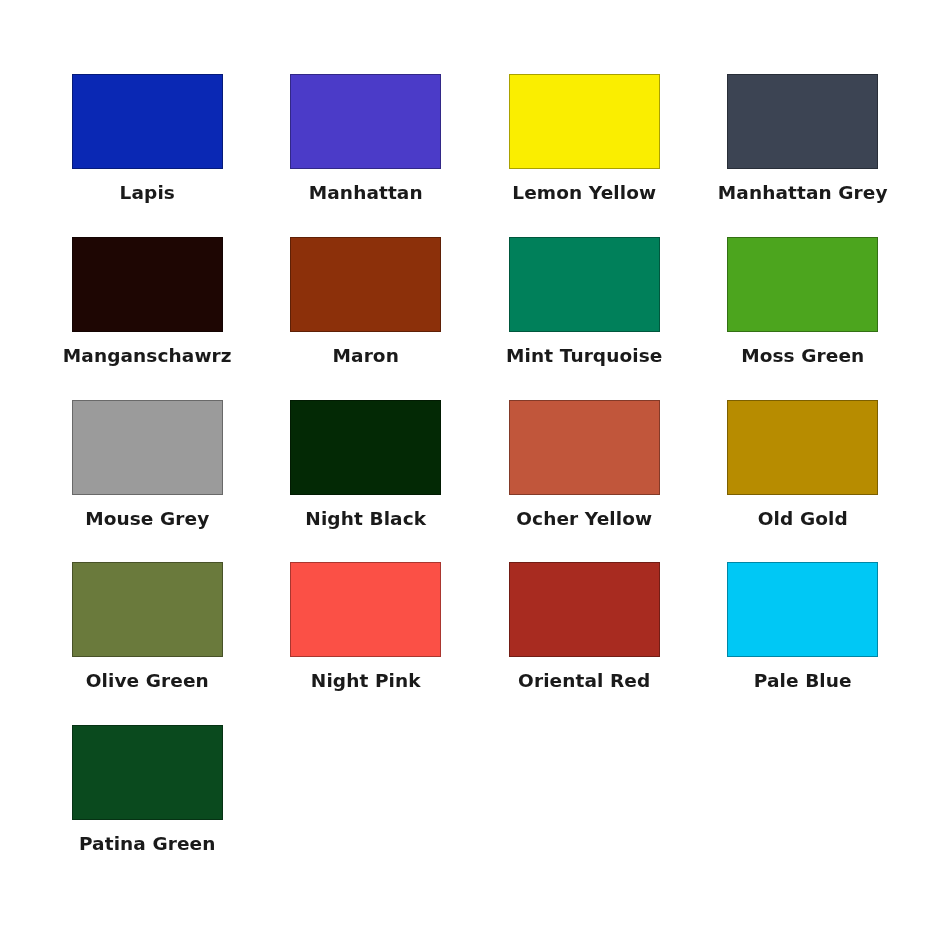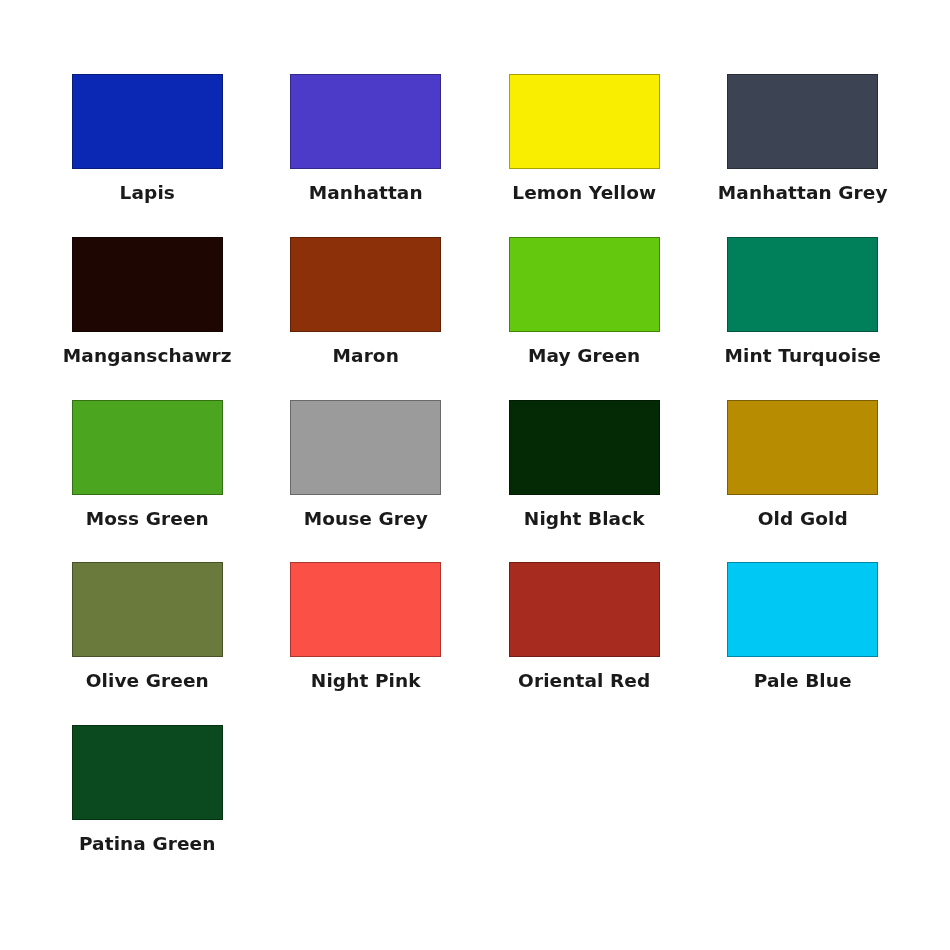"May Green" div.swatch-cell { html: <div> <div></div> <div>May Green</div> </div> -> none }
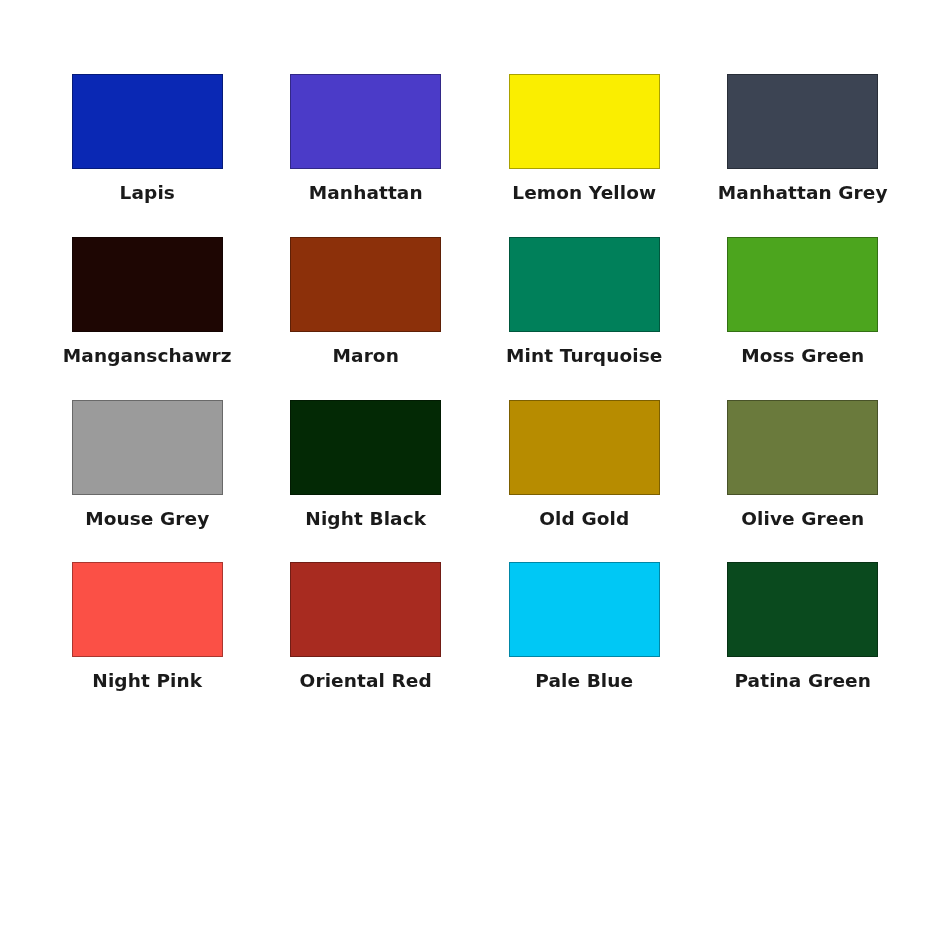"Ocher Yellow" div.swatch-cell { html: none -> <div> <div></div> <div>Ocher Yellow</div> </div> }
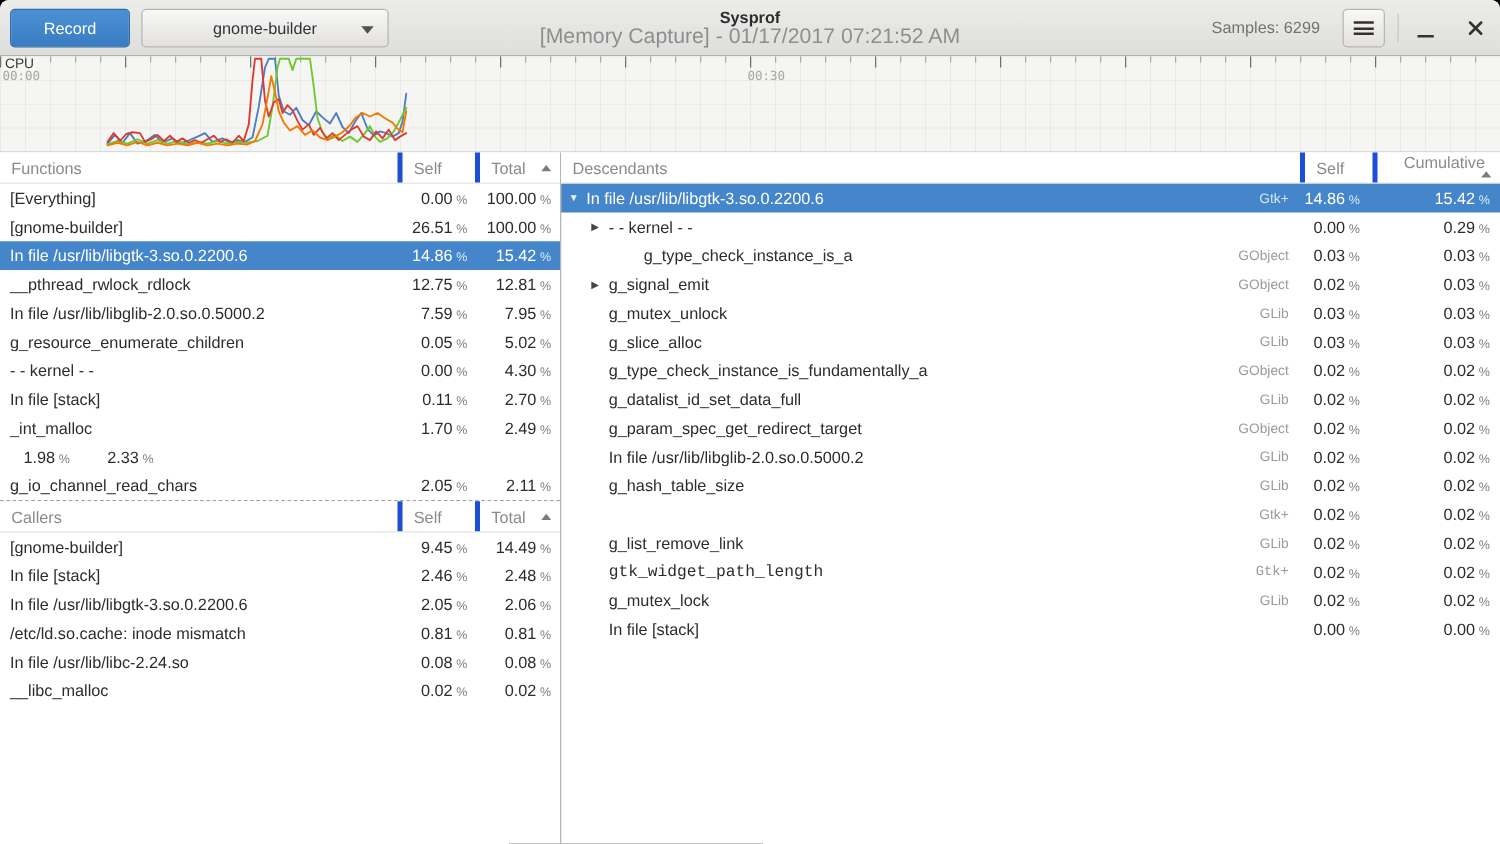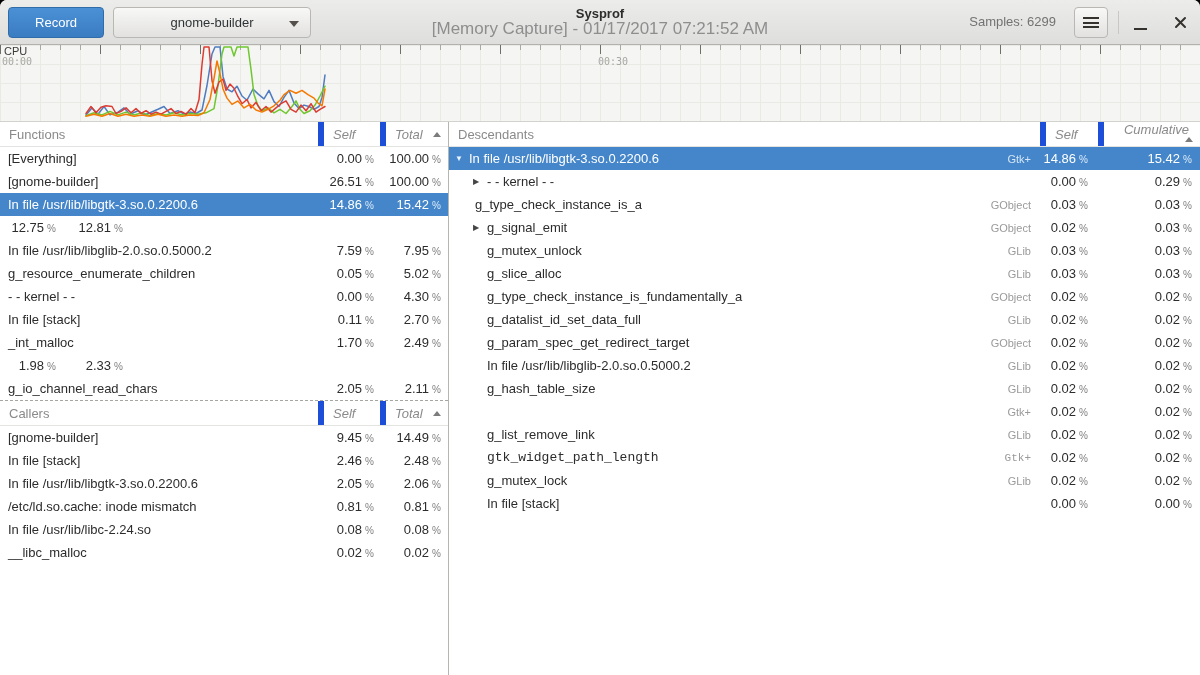"Self" .hc + .hc { border-left: 6px solid #1d4ed8 -> 4px solid #1d4ed8; font-style: italic -> none }
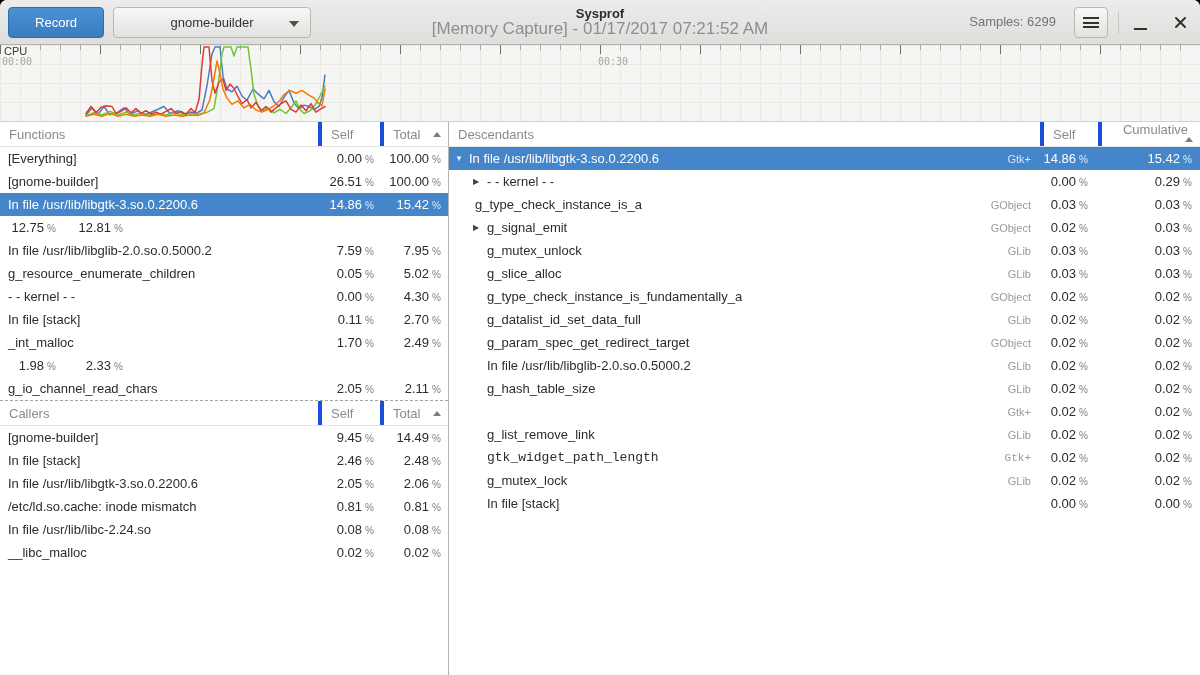"g_type_check_instance_is_a" span.cname { gap: none -> 28px; padding-left: 12px -> 24px }
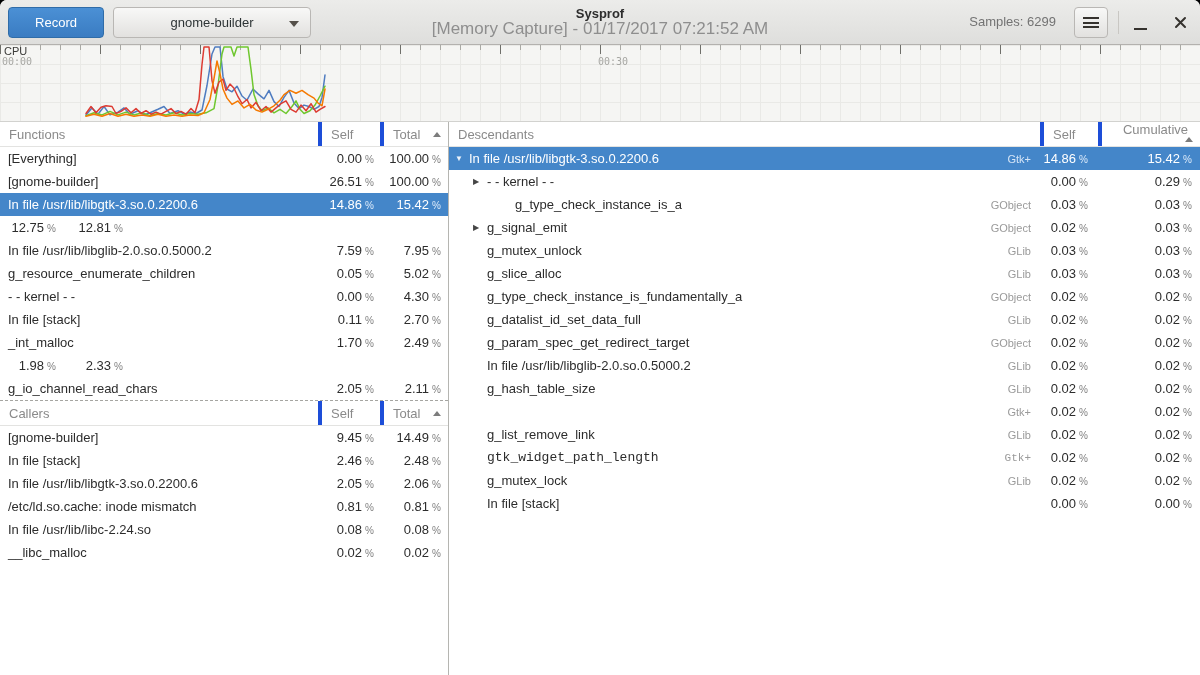"__pthread_rwlock_rdlock" span.cname { html: none -> <span>__pthread_rwlock_rdlock</span> }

........

__What the task asks__
An exact copy is required of the lines from the start of the records above through the line with "border-left: 6px solid", and only those, without any pictures.

__Result__
"May Green" div.swatch-cell { html: <div> <div></div> <div>May Green</div> </div> -> none }
"Ocher Yellow" div.swatch-cell { html: none -> <div> <div></div> <div>Ocher Yellow</div> </div> }
"Self" .hc + .hc { border-left: 6px solid #1d4ed8 -> 4px solid #1d4ed8; font-style: italic -> none }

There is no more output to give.